We paid special attention to representativeness of our data. The prospective SPREAD collection strategy (data from 2002–2004) was specifically designed to avoid such a bias [53], while the retrospectively collected CATCH data (1996–2002) were sampled as part of national surveillance studies designed to investigate the transmission of drug resistance or as part of the standard clinical practice of baseline sequencing for all newly diagnosed cases in each participating center [57]. For most countries where national data were available, the data were a rather good representation of the national epidemic.

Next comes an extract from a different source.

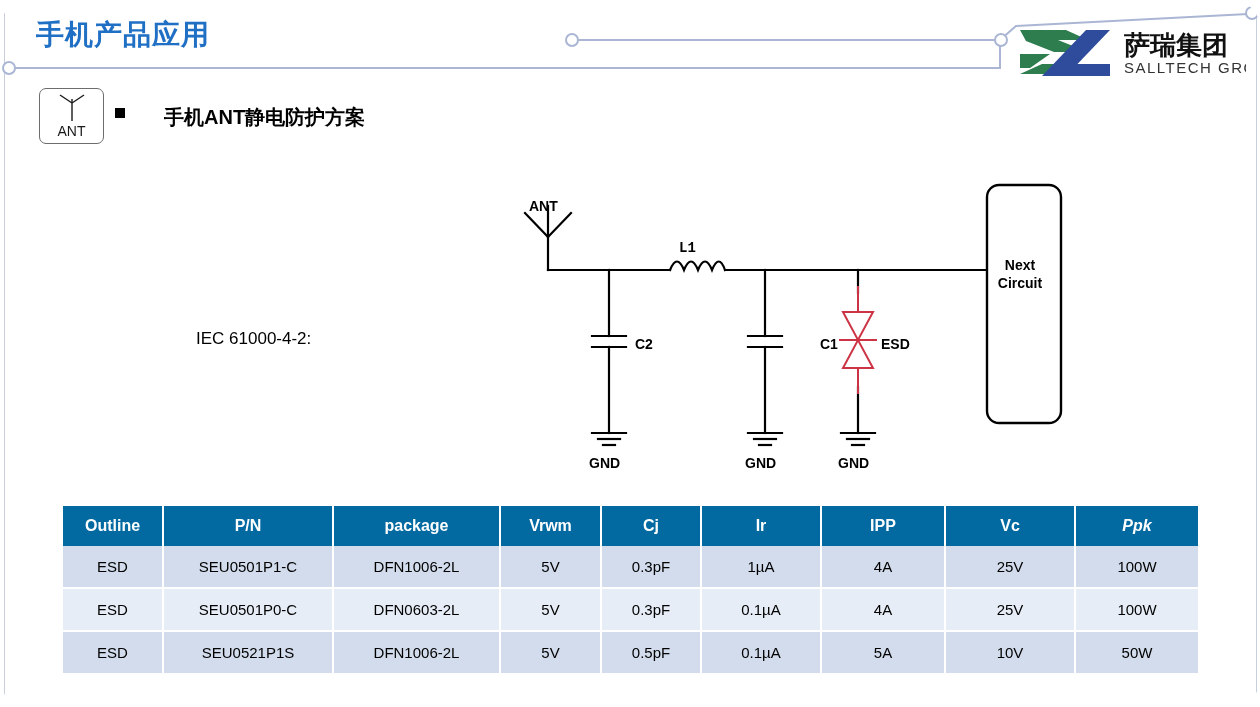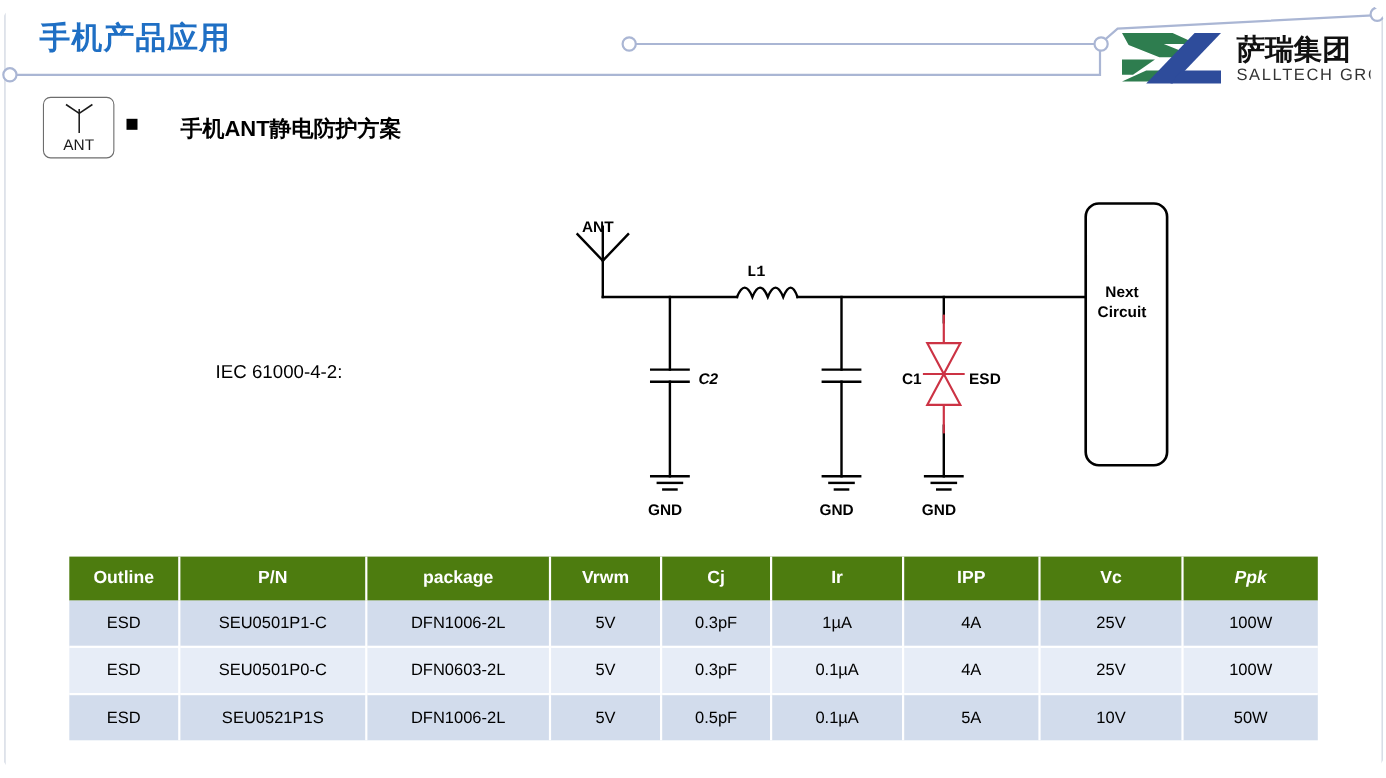"C2" .lbl-c2 { font-style: italic -> none }
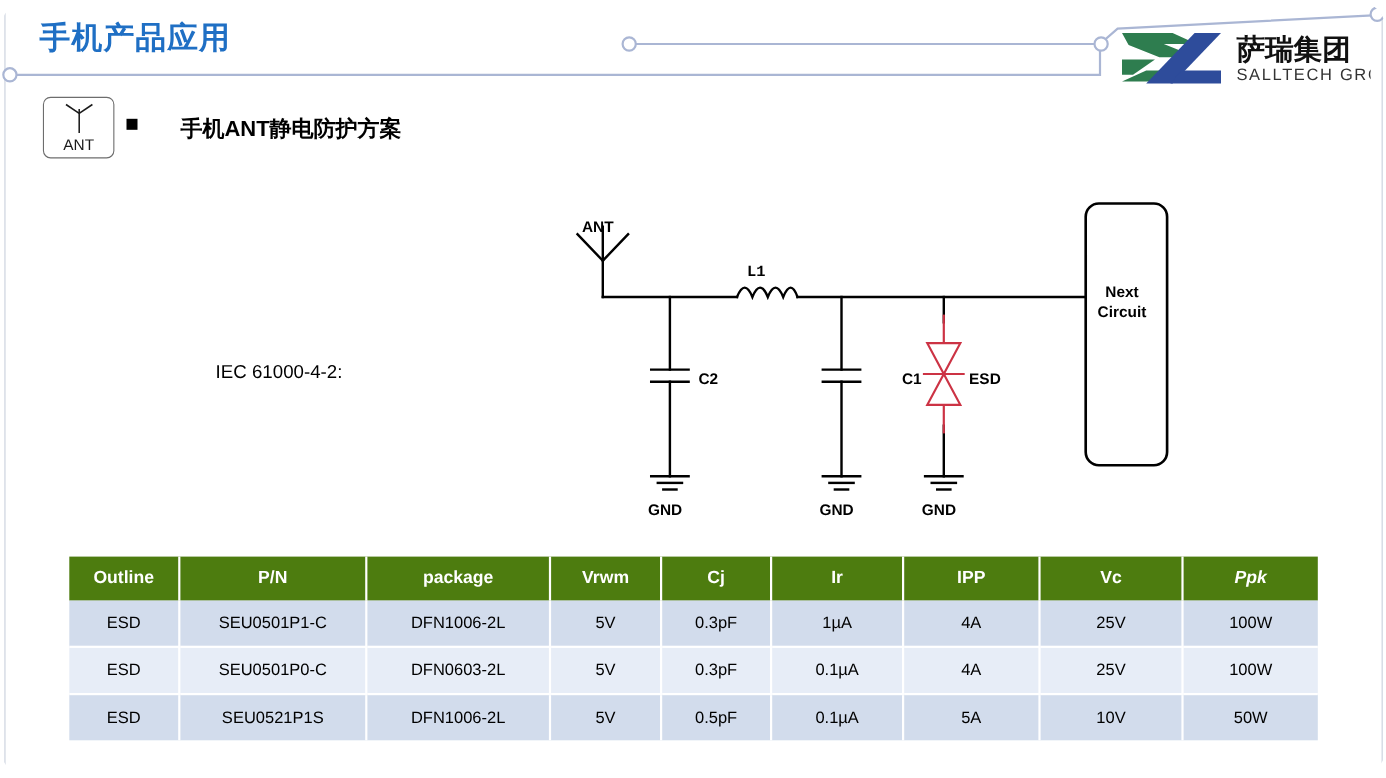"Outline" .spec-table th { background: #4d7c0f -> #0369a1 }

In conclusion, HIV-1 subtype B phylogeographies provide a new insight for the first time into the pathways of spatial diffusion and virus migration across Europe. HIV-1 subtype B was each time introduced from multiple sources and subsequently spread locally, but the pattern is not uniform across Europe. The countries grouped into sources (Greece, Portugal, Serbia and Spain) and sinks (Austria, Belgium and Luxembourg) of virus migration, as well as countries with significant bidirectional migration (Denmark, Germany, Italy, Israel, Norway, the Netherlands, Sweden, Switzerland and the UK). The only exception was Poland where a significant number of sequences fell within a monophyletic cluster. These results suggest that mobility of the virus matches mobility of the host, such that in order to reduce further spread of the epidemic, prevention measures should not only be directed towards national populations, but also towards migrants, travellers and tourists who are the major sources and targets of HIV dispersal.

Methods

HIV-1 sequences

Protease (PR) and partial reverse transcriptase (RT) sequences were sampled from HIV-1 seropositive individuals who had never received antiretroviral drugs (ARV) as described previously [53, 57]. Specifically, partial PR/RT sequences were sampled from 17 countries in Europe including Israel. Sequences were collected from two studies, the Combined Analysis of Resistance Transmission over Time of Chronically and Acute Infected HIV Patients; (CATCH), in a retrospective setting [57] and a prospective study named after Strategy to Control SPREAD of HIV Drug Resistance (SPREAD) [53]. In the CATCH analysis all sequences were collected during 1996–2002 from geographically distinct centres across the participating countries, except for Belgium and the Netherlands, where HIV-1 sequences were sampled from a single geographic area. In the prospective setting (SPREAD), samples were collected during 2002–2004 according to two different approaches in order to ensure representative sampling [53]. Notably although data from the period 1996–2002 were retrospectively analyzed, they were collected as part of national surveillance studies designed to investigate the transmission of drug resistance or of the standard clinical practice of baseline sequencing for all newly diagnosed cases in each participating center [57]. In the prospective setting a standardized sampling strategy was designed in order to ensure representative sampling in all countries [53]. For the purpose of this study we included only those classified as subtype B. All individuals were sampled at a single time point. The subtyping process was performed by phylogenetic analysis [53, 57]. The prevalence of the transmission risk groups among the study population is shown in Table 1.

Phylogenetic analyses

Sampling strategy

For the estimation of country-wise clustering (migration), first we need to infer the phylogenies of the sequences under study. One of the issues to be addressed was how many sequences needed to be included for each country. The dataset size needs to be large enough as: 1) to include most of the available information from each country and 2) to estimate rare migration events. On the other hand, we had to restrict the number of sequences to keep the computation time needed for phylogenetic inference reasonable, while maintaining an informative number of sequences required for the calculation of migration events. For this reason, we performed a preliminary analysis of migration for 4 countries including 10, 20 25 or 90 sequences per country. For each dataset, we tested whether the distribution of the total number of migration events across the set of all credible trees differed significantly from a distribution of randomly generated trees (phylogenetic inference was performed by ML method). The results of this preliminary analysis showed that with 25 sequences per country, the largest number of countries reached significantly different migration levels than compared to the distribution for a random set of trees (P < 0.01). However the larger the number of sequences included per country the higher the signal for clustering with regard the total number of changes across inferred versus random set of trees.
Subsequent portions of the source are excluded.